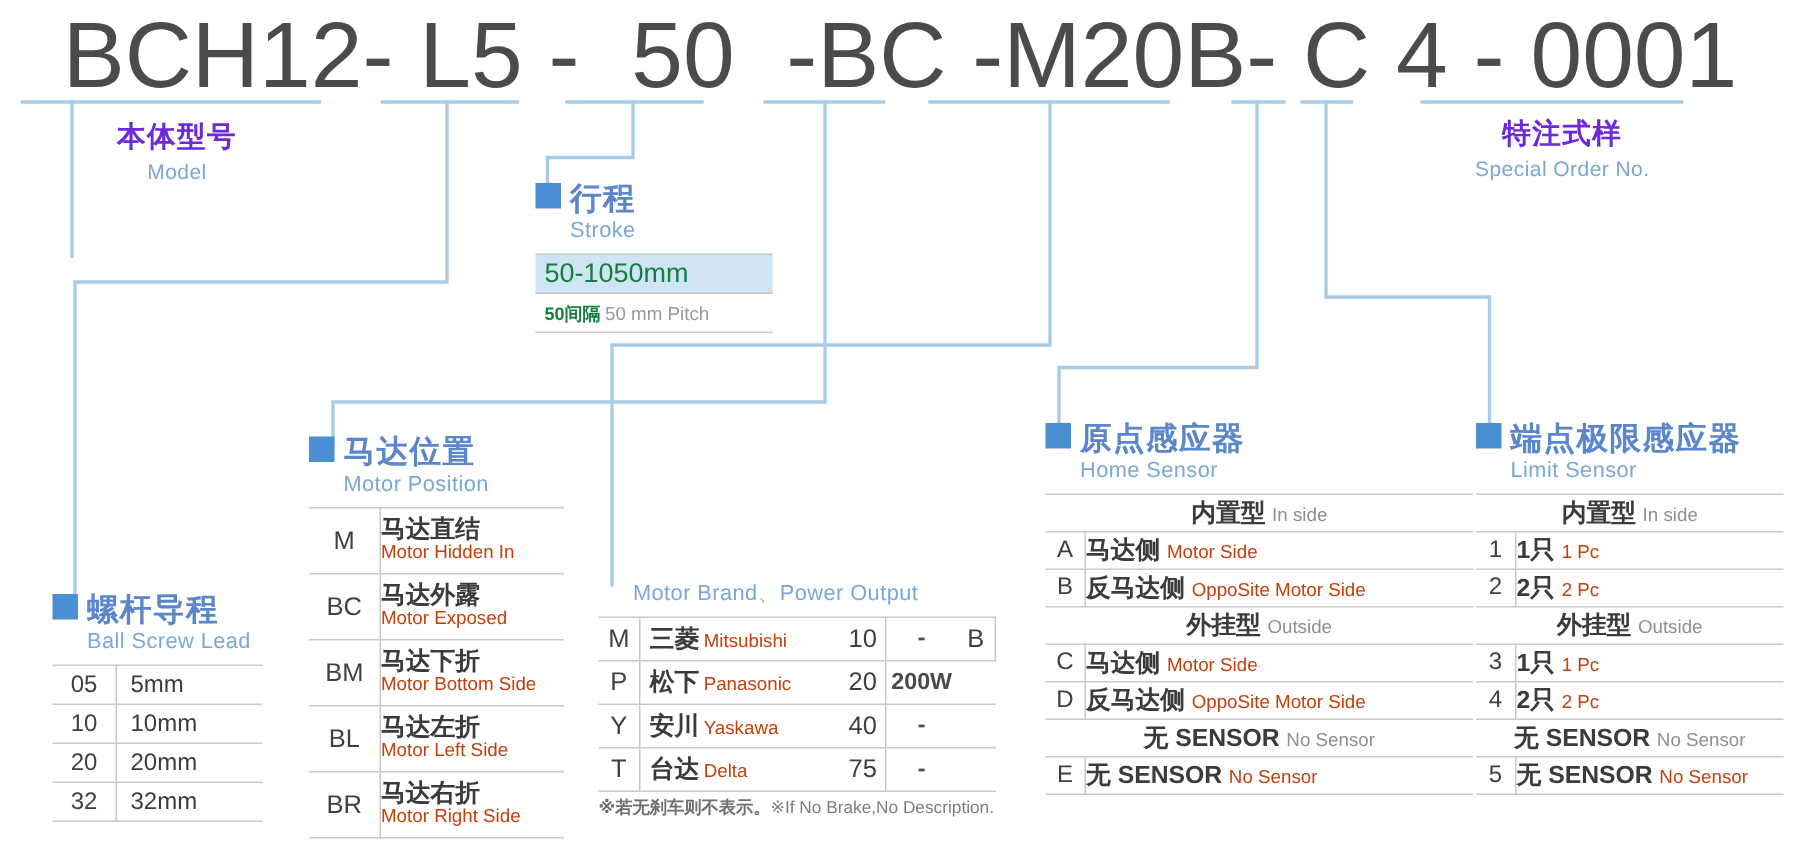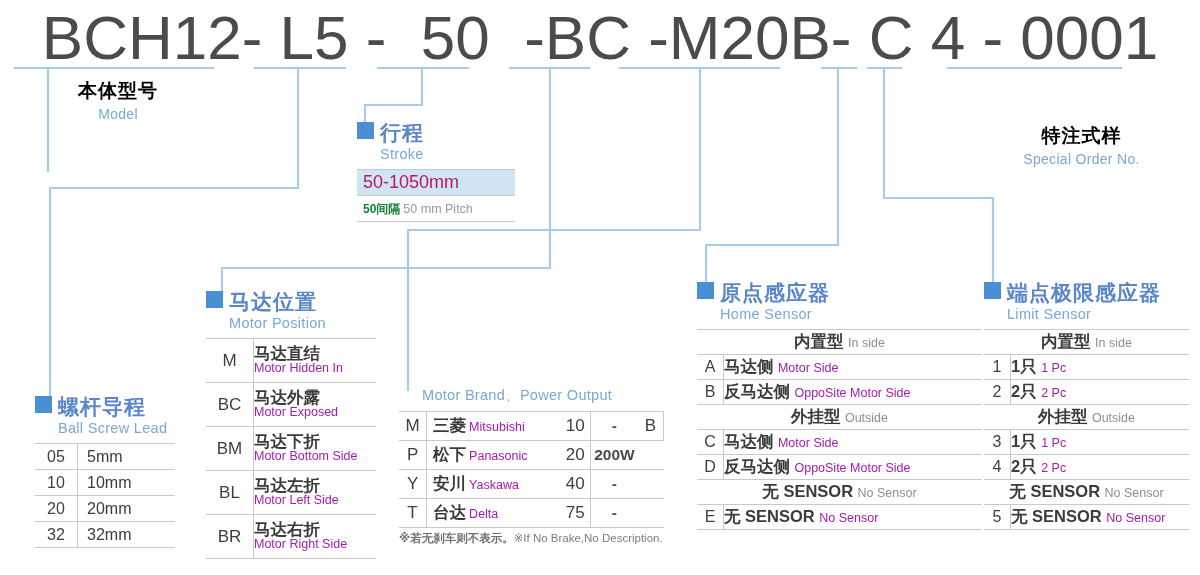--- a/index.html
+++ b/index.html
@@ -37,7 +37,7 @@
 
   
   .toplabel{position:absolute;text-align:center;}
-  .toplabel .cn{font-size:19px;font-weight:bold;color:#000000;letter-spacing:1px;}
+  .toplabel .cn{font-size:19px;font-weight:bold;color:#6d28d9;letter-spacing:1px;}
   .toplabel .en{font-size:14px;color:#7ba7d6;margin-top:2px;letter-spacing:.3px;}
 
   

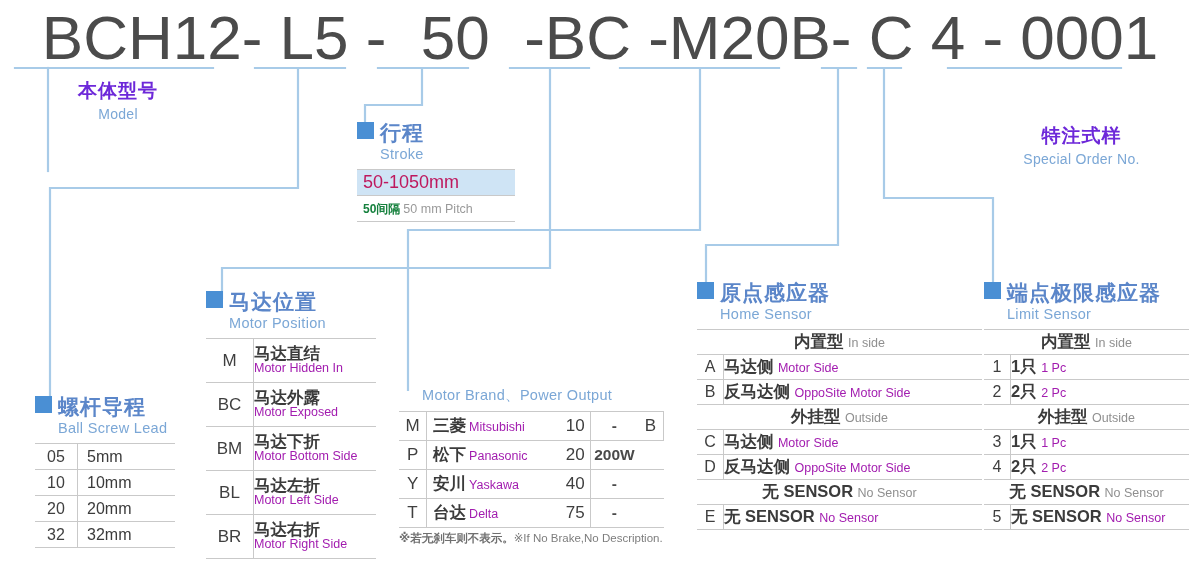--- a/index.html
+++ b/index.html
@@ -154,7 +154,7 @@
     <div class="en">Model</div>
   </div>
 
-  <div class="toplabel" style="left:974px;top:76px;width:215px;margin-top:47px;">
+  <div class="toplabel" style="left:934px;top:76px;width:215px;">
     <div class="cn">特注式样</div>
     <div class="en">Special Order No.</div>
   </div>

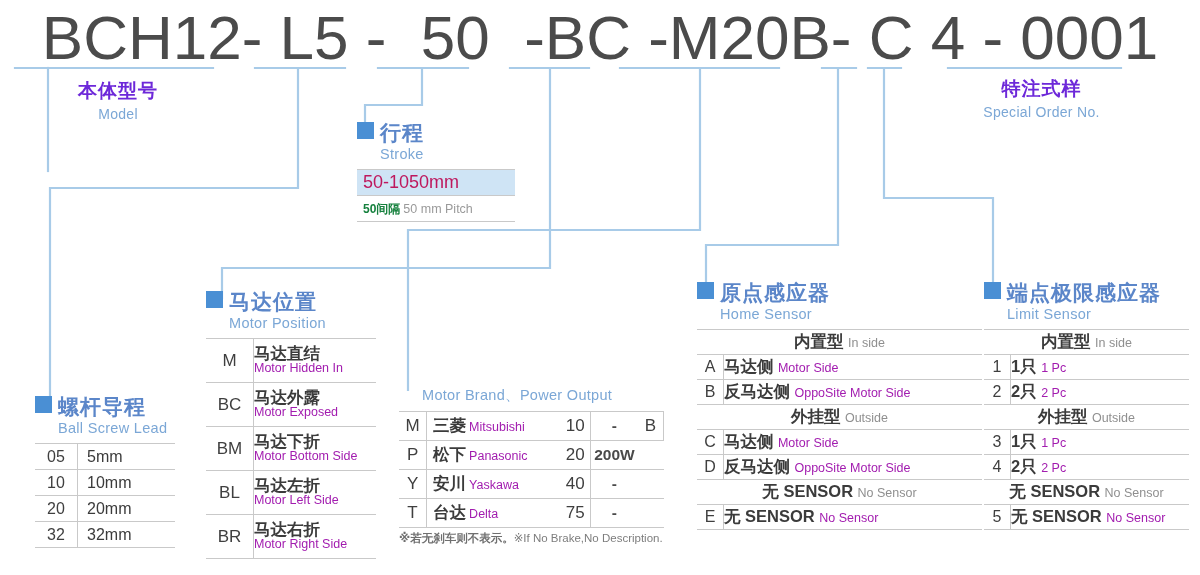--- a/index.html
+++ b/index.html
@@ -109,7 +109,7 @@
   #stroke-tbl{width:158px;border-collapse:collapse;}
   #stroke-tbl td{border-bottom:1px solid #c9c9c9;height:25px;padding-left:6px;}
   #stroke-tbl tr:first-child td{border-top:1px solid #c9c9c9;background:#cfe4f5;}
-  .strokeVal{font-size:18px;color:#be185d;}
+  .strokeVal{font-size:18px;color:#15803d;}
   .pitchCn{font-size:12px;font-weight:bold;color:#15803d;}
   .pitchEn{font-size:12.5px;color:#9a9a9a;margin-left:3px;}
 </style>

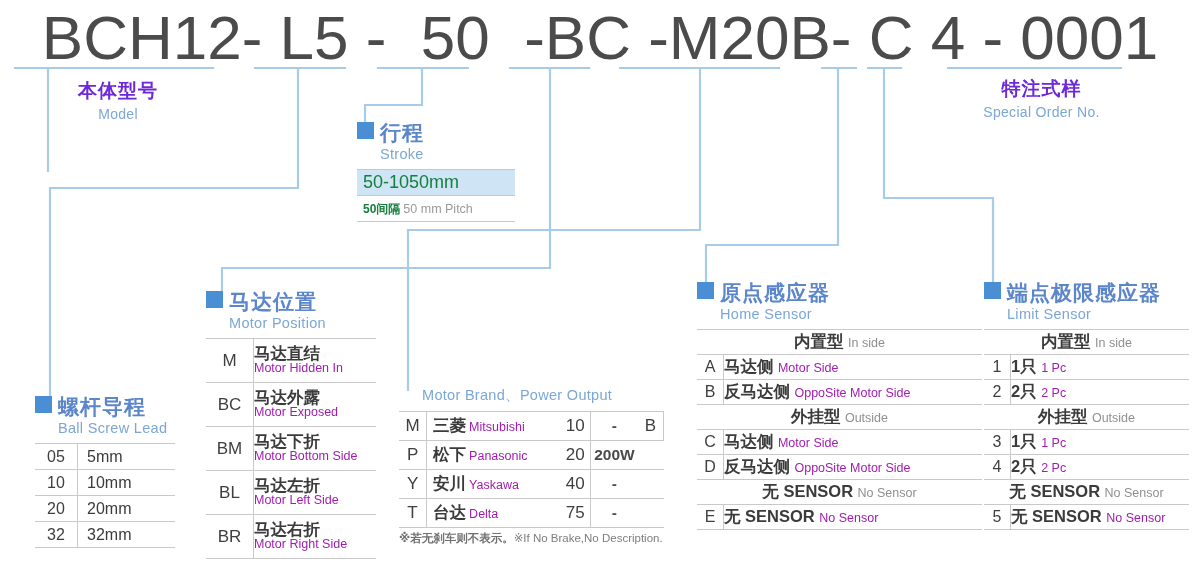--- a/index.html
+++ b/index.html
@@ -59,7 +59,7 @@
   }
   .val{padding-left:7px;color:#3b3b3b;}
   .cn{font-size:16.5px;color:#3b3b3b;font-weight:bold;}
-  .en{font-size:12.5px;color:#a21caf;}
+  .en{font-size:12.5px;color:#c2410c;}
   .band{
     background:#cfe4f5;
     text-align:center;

....

__What is being asked__
Tally the lines of the listing in which the string "border" appears, and state the tally alone.

__Problem solution__
3